At this point, Needham isn’t sure where the ceramics-making piece of her life will take her — or her business.
“If people don’t buy these, I’ll make some fun stuff every once in a while, and I’ll call it a day,” she says, gesturing to her ceramic serving platters. “But if it takes off, I’m happy to be ‘The Pottery Lady,’ too.”

Needham’s roots among Shelter Island’s 3,000 or so full-time residents run deep. She was raised on the Island, but she’ll tell you that since her mother actually gave birth to her in Southampton Hospital on the mainland, she doesn’t think she qualifies as a true local “harelegger.”
“I’ve been here since I was two days old,” she says. “But you basically have to be born on the dining room table to be a harelegger.”
Neeham’s mother first came to the Island from Queens in the 1970s to work as a waitress for the summer. Her father’s family came over from Glen Cove at around the same time, when they bought Coecles Harbor Marina, which they still own and operate today. (Needham’s parents have been divorced for 35 years.)
Before she reinvented herself as The Lettuce Lady, Needham worked on and off at the Island’s iconic Ram’s Head Inn for many years. And other than an eight-year period when she lived in San Luis Obispo on California’s Central Coast (and where her two young daughters were born), she’s been a lifelong Shelter Islander, as has almost her entire extended family.

“I’ve always appreciated Shelter Island for the magical place that it is,” she says. “When you grow up in a small town like this, everyone feels like family. I’ve never felt that anywhere else that I’ve been. I’ve traveled a lot in my life and I’ve never felt so connected to everyone as I do to the people here.”
The fact that Needham’s shed is completely self-service and adheres exclusively to the honor system says a lot about Shelter Island, the people who live there and the visitors who flock to it during the Summer.
This isn’t a cooler full of oysters or a stack of precut firewood with a cash box sitting next to it. It’s a fully functioning business with hundreds of items that trusts its customers – locals and tourists alike – to do the right thing.
The Lettuce Lady, as a business, got its start during COVID. Needham had recently moved back to Shelter Island from San Luis Obispo.
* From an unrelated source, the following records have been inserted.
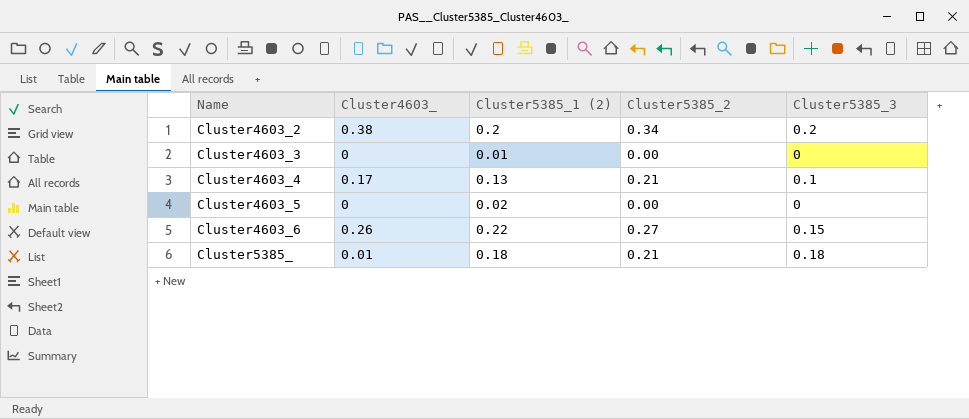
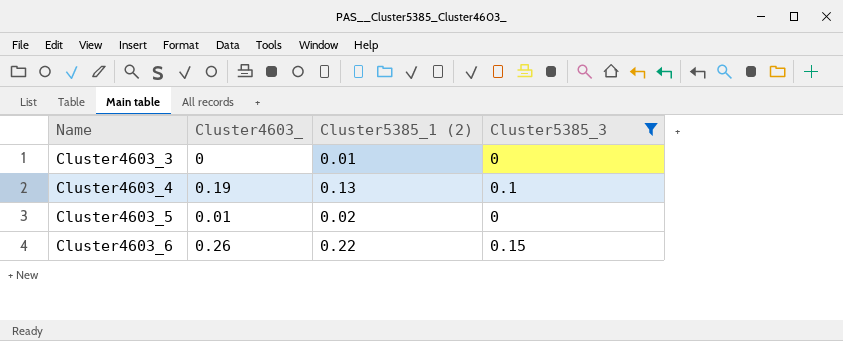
filter: none -> Cluster5385_3 <= 0.15
column Cluster5385_2 | position: 4 -> none
Cluster4603_4 | Cluster4603_: 0.17 -> 0.19
Cluster4603_5 | Cluster4603_: 0 -> 0.01

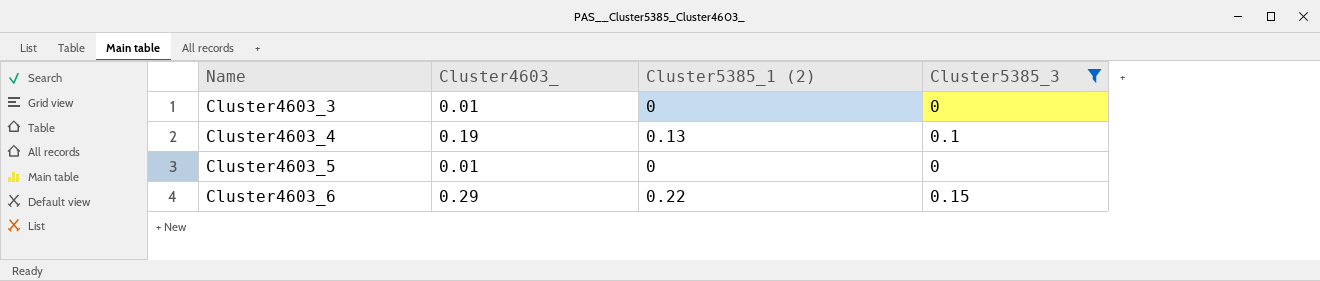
Cluster4603_3 | Cluster4603_: 0 -> 0.01
Cluster4603_3 | Cluster5385_1 (2): 0.01 -> 0
Cluster4603_5 | Cluster5385_1 (2): 0.02 -> 0
Cluster4603_6 | Cluster4603_: 0.26 -> 0.29

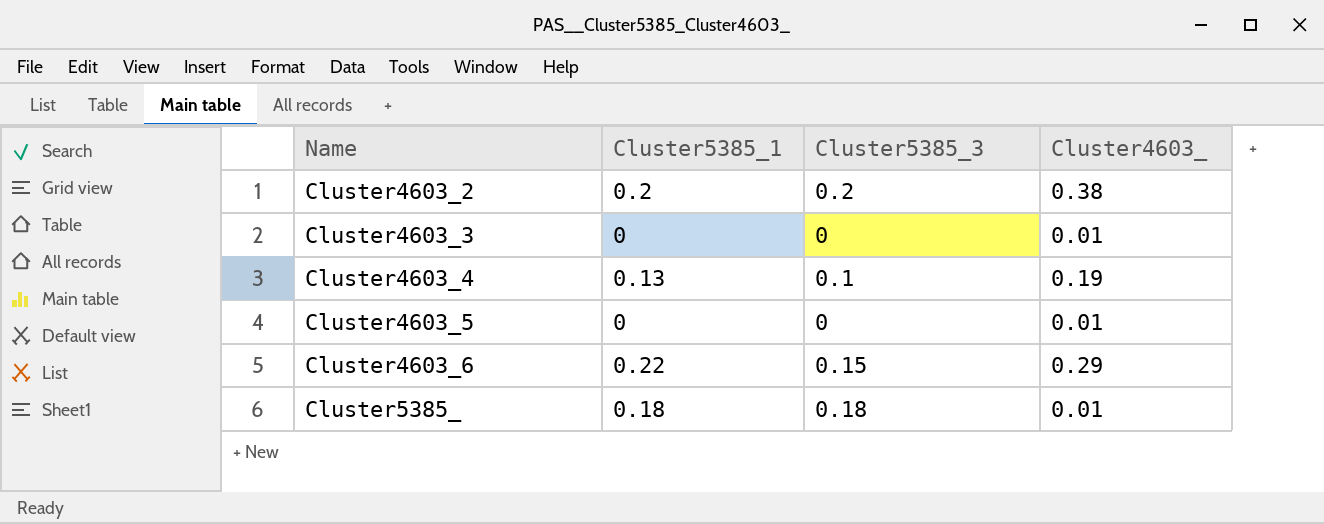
filter: Cluster5385_3 <= 0.15 -> none
column name: Cluster5385_1 (2) -> Cluster5385_1
column Cluster4603_ | position: 2 -> 4

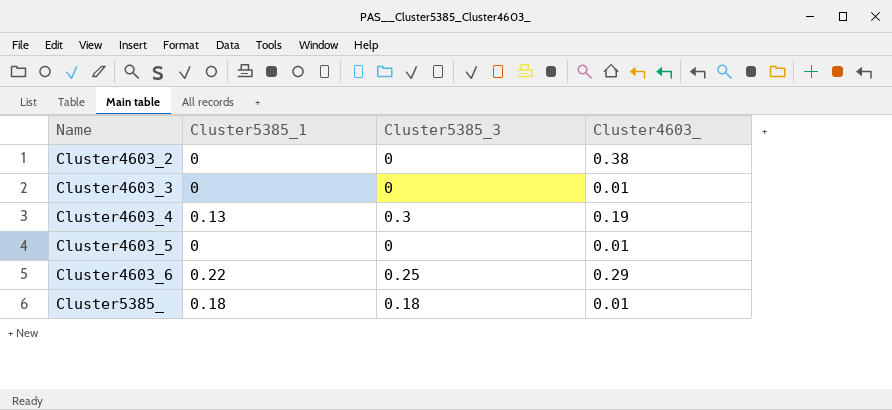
Cluster4603_2 | Cluster5385_1: 0.2 -> 0
Cluster4603_2 | Cluster5385_3: 0.2 -> 0
Cluster4603_4 | Cluster5385_3: 0.1 -> 0.3
Cluster4603_6 | Cluster5385_3: 0.15 -> 0.25

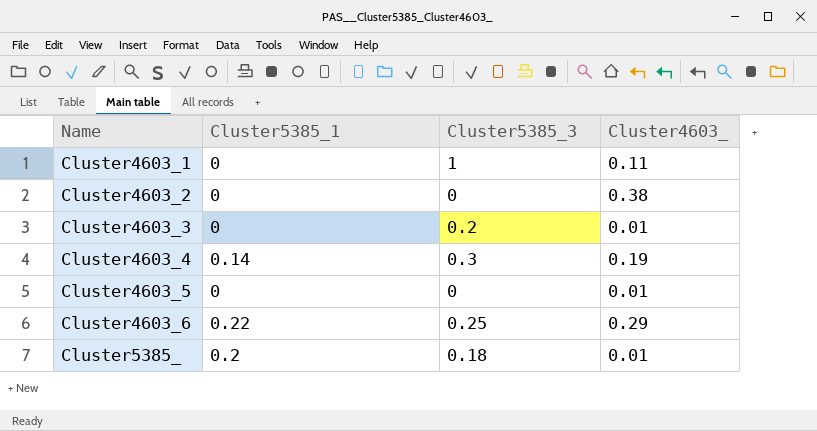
row Cluster4603_1: none -> 0 | 1 | 0.11
Cluster4603_3 | Cluster5385_3: 0 -> 0.2
Cluster4603_4 | Cluster5385_1: 0.13 -> 0.14
Cluster5385_ | Cluster5385_1: 0.18 -> 0.2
During lockdown, as a way to help the community, she began delivering food, mostly to nurses and other frontline workers.
She realized that she was onto something when she started getting requests for deliveries from people she didn’t know. Soon, she was hand-delivering salads and other goodies to a relatively small but expanding list of regulars, including a handful of local Shelter Island businesses. Eventually, she started accepting catering jobs as well.
Last year, Needham decided that a full-time job with benefits made sense at this stage of her life. She’s currently managing the nutrition program at the Shelter Island Senior Center. When Needham began working full-time outside of her home, she shut down her food delivery business. But she soon replaced it with The Lettuce Lady shed, which she opened in June of 2024.
Needham is currently working full-time, raising two young children and running a separate business – a side hustle that now includes merchandise and ceramic art in addition to its core food service business.
So, does she have any help?
“No – and I don’t want any help because I’m too much of a control freak,” she says. “My personality is to pour myself into something if I’m enjoying it… all of this is me.”